While I lived in walking distance to America's largest brewery and took advantage of the proximity by walking there periodically for the Anheuser-Busch tour and tasting room, this was beer ordinaire.  As resident in Boston with a fondness for an occasional treat at Legal Seafood, a mug of suds would usually accompany supper, with the bar offerings for this expanding my culinary horizons.  Eventually a craft industry developed while importers made available choices that had been available elsewhere for centuries.  And it's not a particularly expensive adventure as creature pleasures go.  There is no reason why I cannot sample one that I've not had before twice monthly, once in a bottle at my own table and once at one of the growing number of places nearby that have extensive offerings that I could not possible sample in their entirety.

2. Professional

I work in an inner city taking care of primarily diabetes.  My folks do pretty well but there are a lot of statistics to suggest that their outcome under the best of circumstances lags behind where it might have been if their ethnicity and economic standing were different.

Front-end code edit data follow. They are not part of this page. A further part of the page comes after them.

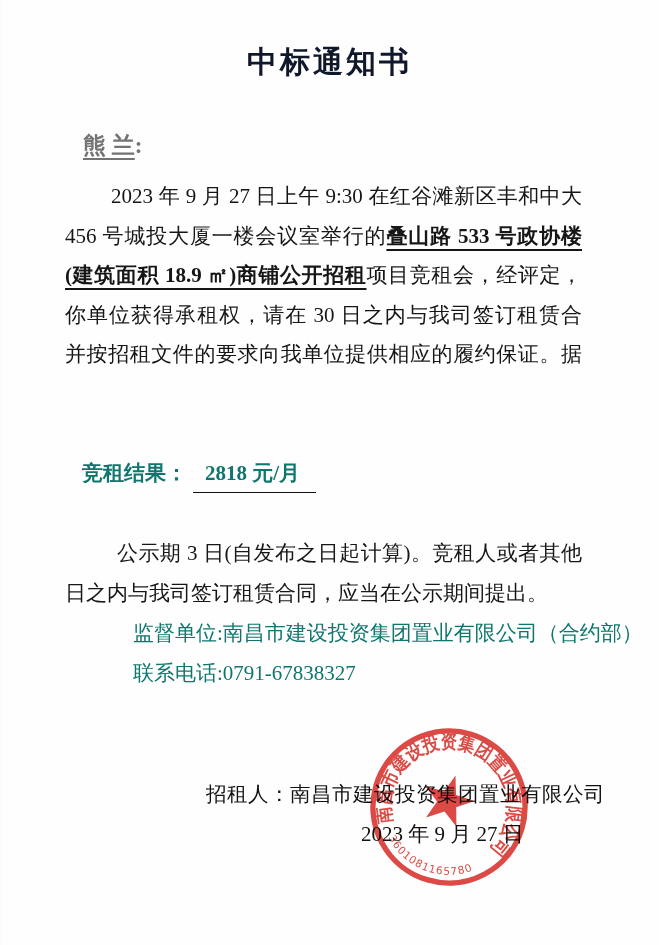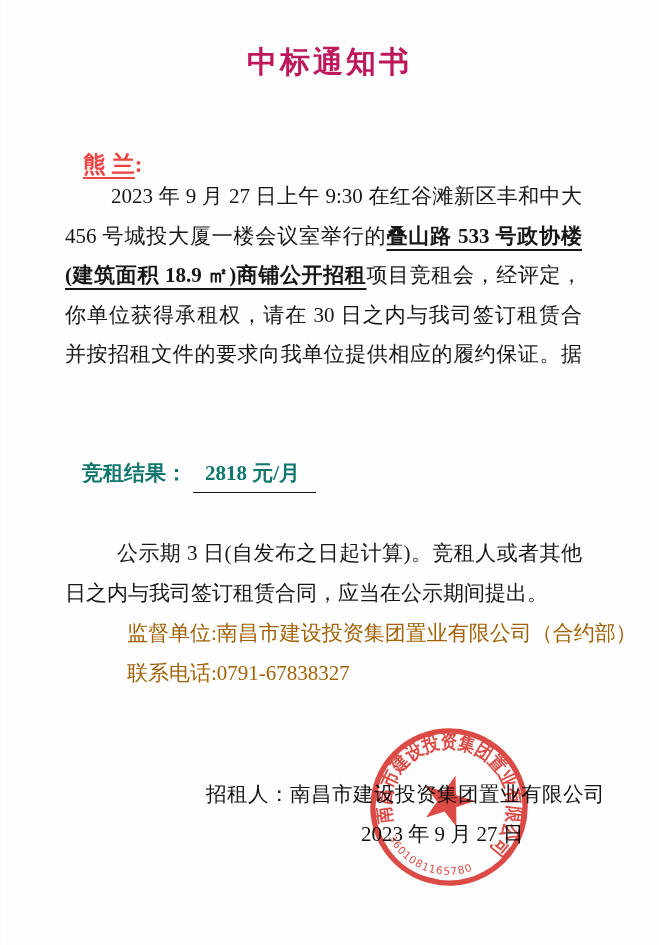--- a/index.html
+++ b/index.html
@@ -22,25 +22,25 @@
     background:
       linear-gradient(90deg, rgba(0,0,0,0.012) 0 2px, transparent 2px 120px) repeat-x,
       linear-gradient(#ffffff00, #ffffff00);
     pointer-events:none;
   }
   .title{
     position:absolute;top:42px;left:0;width:659px;
     text-align:center;
     font-size:30px;font-weight:bold;
     letter-spacing:3px;
-    color:#be185d;
+    color:#0f172a;
   }
   .addressee{
-    position:absolute;top:149px;left:83px;
-    font-size:23px;font-weight:bold;color:#ef4444;
+    position:absolute;top:130px;left:83px;
+    font-size:23px;font-weight:bold;color:#737373;
   }
   .addressee .uname{
     text-decoration:underline;
     text-decoration-thickness:2px;
     text-underline-offset:5px;
   }
   .bodyblock{
     position:absolute;left:65px;top:177px;width:517px;
     font-size:21px;color:#161616;
   }
@@ -71,21 +71,21 @@
     position:absolute;left:82px;top:458px;
     font-size:21px;font-weight:bold;color:#0f766e;
     line-height:30px;
   }
   .result .rvalue{
     display:inline-block;
     border-bottom:1.8px solid #111;
     padding:0 16px 4px 12px;
     margin-left:6px;
   }
-  .supline{ position:absolute;left:127px;font-size:21px;color:#a16207;line-height:30px; }
+  .supline{ position:absolute;left:133px;font-size:21px;color:#0f766e;line-height:30px; }
   .sup1{ top:618px; }
   .sup2{ top:658px; }
   .lessor{
     position:absolute;left:206px;top:780px;
     font-size:20.5px;color:#111;letter-spacing:0.5px;
   }
   .docdate{
     position:absolute;left:361px;top:820px;
     font-size:21px;color:#111;
   }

I am in the perfect place to study this and my own professional Endocrine Society has an initiative to make resources available.  Unfortunately, the Endo Society is dominated by academics who are more interested in why they cannot get minority research subjects into clinical trials than they are in why they fail to derive maximum advantage from what exists for their care now.  It's worth a try to get some funds and absorb a resident into this type of project for which our patient population may be a prototype for a very large medical opportunity.

3.  Family

I do not neglect my family but they seem to work around the odd moments more than having pre-arranged time to do things together.  The priorities on my to-do list seem to need some revision.

4. My Blog

This past half-year, it was my intent to make my blog a forum for Jewish laytzanos with some medical cynicism thrown in.  In the process, I explored the world of Jewish blogging.  To my pleasant surprise, mine seems to have a niche with a largely untapped audience of potential participants.  The genres come in a number of forms.  The most consistently funny and appropriately cynical comes from www.frumsatire.com.  Heshy writes a lot more frequently than I do and his wit attracts comments.  His draw, though, is a limited Orthodox perspective that lobs its share of darts at misconduct and hypocrisy.  The other genres come from a mixture of Rabbis who want to teach something or Conservative cheerleaders of various types who cannot understand why they are experiencing an affiliation crisis.  What seems to be missing is my perspective of people who are loyal to ideology but look at the leadership as a mixture of operators and buffoons not up to the task of matching the Jewish excellence that people seek with the actual experience of participation.  The Pew Research study suggests that the people affected by this type of disillusion and desire for something more engaging might be huge and currently unfulfilled.  I have to figure out some better way to attract readers and engage in electronic sharing of ideas.

5.  Loyal Democrat

Among Will Rogers' many political quips, "I am not a member of any organized party — I am a Democrat."  For most of my voting life, I've looked at the political branch points much as I've functioned as a physician.  There is a problem to solve or decision to make, look at the options and pick the one that seems most likely to succeed within the bounds of Derech Eretz.  Umpire, Judge, Doctor, Scientist.  It is what it is.  Sure there are elements of competence and elements of morality that influence choices but until the past ten years, public positions that fall into the category of evil in America have been increasingly marginalized.  But wicked as a concept seems to be having enough of a resurgence to justify some effort at resisting it or at least pointing out what it is.  From the days of Amos and Isaiah, it has been unseemly to accept people of title who victimize vulnerable people in the name of expediency or social order.  That any support exists at all for denial of science to get votes or policies that deny people their due participation by placing stumbling blocks moves me to become more of a partisan in the other direction.  While my region has become solidly Democratic by affiliation, with even the elected Republicans for the most part staying a step ahead of venal, that is not true other places.  I have to offer my help in some way this half-year.

6. Writing

Among the things that intrigued me this past year was the Pew Research study on Jewish trends in America.  I might be the poster child for this and my declining shul might be the organizational prototype.  I am loyal to ideology, less respectful of the organization that brings these principles to public expression.  Since the release of the report, I've read a lot of hand-wringing from the depleted organizations but not a lot of accounts from the very people like myself who voted with their feet.  It is an experience that needs to be expressed in the right forum

I have also become something of a neo-Hellenist these past few years.  Denominationalism has declined.  There is an inherent beauty on Friday nights at the local Reform congregation.  A recent Orthodox wedding I attended reminded me that this can also be an enduring connection to Jewish life.  Exposure to quality knows very little ideological distinction as the Jewish Hellenists, the Jewish Iberians and those who rejected classical Orthodoxy in the 18th century in favor of Hasidism which advanced the value of each individual taught us from time to time.  Another idea not publicly expressed often enough.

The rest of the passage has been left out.